Two plays about war, one utilizing children’s toys, the other blank verse. In many ways, they represent opposite ends of the military spectrum, the first, the oceanic filth of the kill zone, the second, the high-flown speechifying of the map room. Think of them as the walk and talk of armed conflict – Thucydides’ swords and speeches – which add up to war in its endless variety and monotonous aim: the defeat of one side, the triumph of another.

The Great War, by Dutch live-animation theatre company Hotel Modern and composer/foley artist Arthur Sauer, is billed as “creating a miniature WWI landscape live in the theatre accompanied by … sound and music … based on testimonies, diaries and letters written by soldiers who fought in the trenches”.

Scale models, tiny cameras and overhead projection work a visual thaumaturgy to provide a worm’s eye view of biblical destruction: catastrophe through a keyhole.

In assaying the bloody blot on human history that is the First World War, artists face two problems: the problem of scale, and the problem of repetition. So much happened, yet so much of what happened was the same thing, over and over again. The Great War rises to the first challenge by creating a micro register of perception in which small things viewed from tight angles (often around knee-height) communicate a disproportionate sense of titanic violence.

The means the company uses are strikingly simple. On either side of an open stage stand pens of garden earth, wherein the legs of soldiers (animators’ fingers, with plastic boots on their tips) grimly trudge through endless trenches. Above hangs a large screen, magnifying everything.

So it begins, the killings: death by sniper fire; death by shelling; death by gas attack; death by machine gun fire; death by drowning; death by ghastly incineration.

When washing up liquid and water are tipped into the pens, hey presto, there’s Passchendaele, in all its boggy horror. A little talcum powder becomes deep winter snow. Burning parsley becomes flaming fields and woods.
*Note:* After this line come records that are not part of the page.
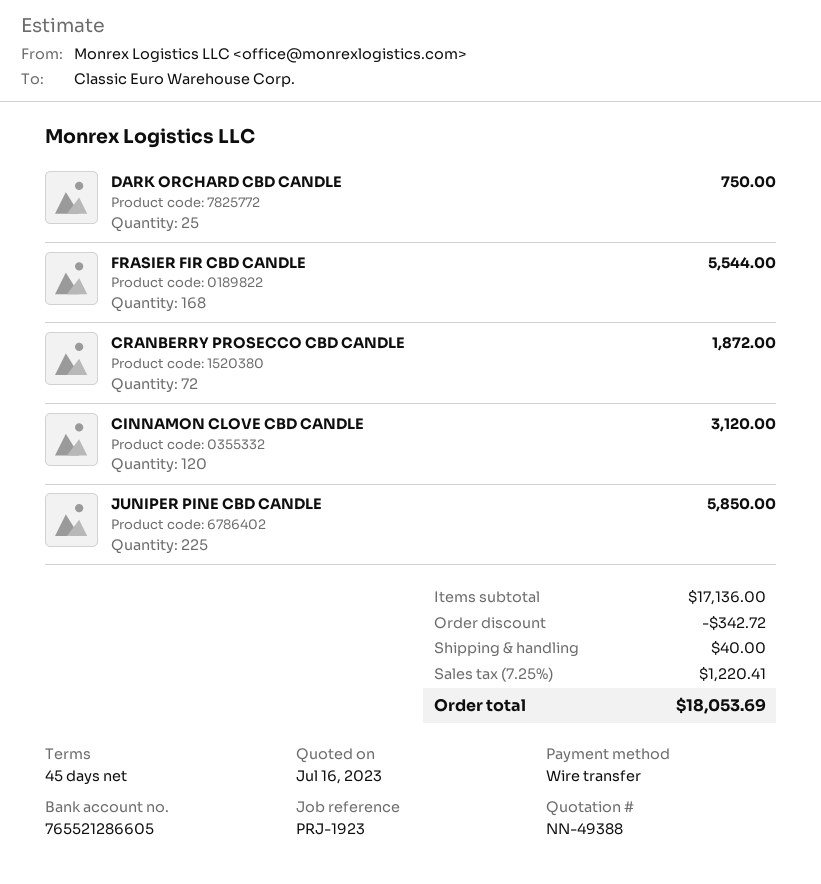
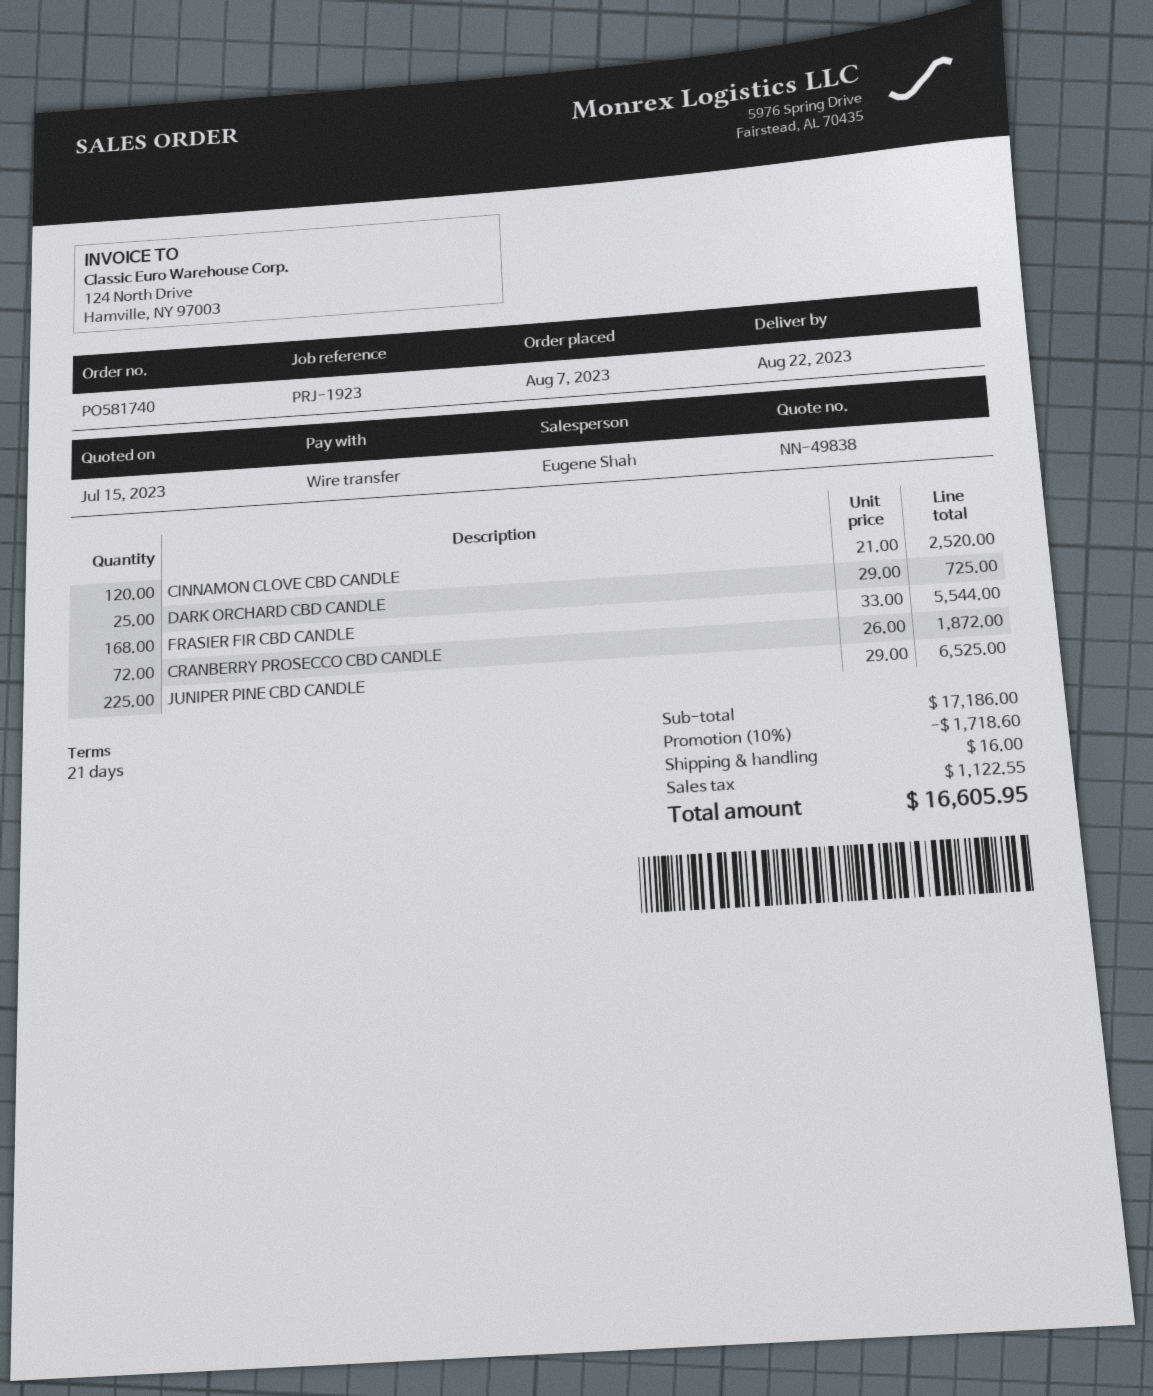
quote number: NN-49388 -> NN-49838
quote date: 2023-07-16 -> 2023-07-15
payment terms: 45 days -> 21 days
DARK ORCHARD CBD CANDLE: 25 for 750.00 -> 25 for 725.00
CINNAMON CLOVE CBD CANDLE: 120 for 3120.00 -> 120 for 2520.00
JUNIPER PINE CBD CANDLE: 225 for 5850.00 -> 225 for 6525.00
subtotal: 17136.00 -> 17186.00
discount: 342.72 -> 1718.60
shipping: 40.00 -> 16.00
tax: 1220.41 -> 1122.55
total: 18053.69 -> 16605.95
All this is managed with an adept sense of how our minds remix information fed by our eyes - setting aside the knowledge that these are household items to freight them with profound significance and visceral power.

imageHousehold items are freighted with visceral power in The Great War.Joost van den Broek

Hotel Modern meets the problem of representing so much death by scrupulous selectivity. A toy horse mired in the mud stands delegate for every horse that died between 1914 and 1918. This is the arc of disaggregation good drama invariably takes, carving from mass events the contours of singular lives. To tell one story is not to tell them all. But it reminds us of the difference between summary account and actual experience. Eight million horses died in World War I. Yet they died, as we all die, one by one.

There is nothing so visual as sound, and Sauer provides live music and aural effects, from furious bombardment to sucking swamp. Narration of the letters and eyewitness testimonials is also live, by one of the three animators. Her soft, singsong Dutch voice at first seemed at odds with the bloody tale she recounts. By the end, I thought it perfect – a child’s voice, almost, for a show drawing on the child’s realm to represent the horrors of the adult one.

A hundred years on, World War I remains a conflict that we still struggle to process, morally and intellectually. Technology makes war far worse, not only by rendering the killing more efficient, but by interpolating machines between our violent intentions and their fatal consequences: a cruel puppetry far, far less creative than the one this Dutch company uses to reverse the process, taking a cluster of machines and using them to reconnect us to the pity of war.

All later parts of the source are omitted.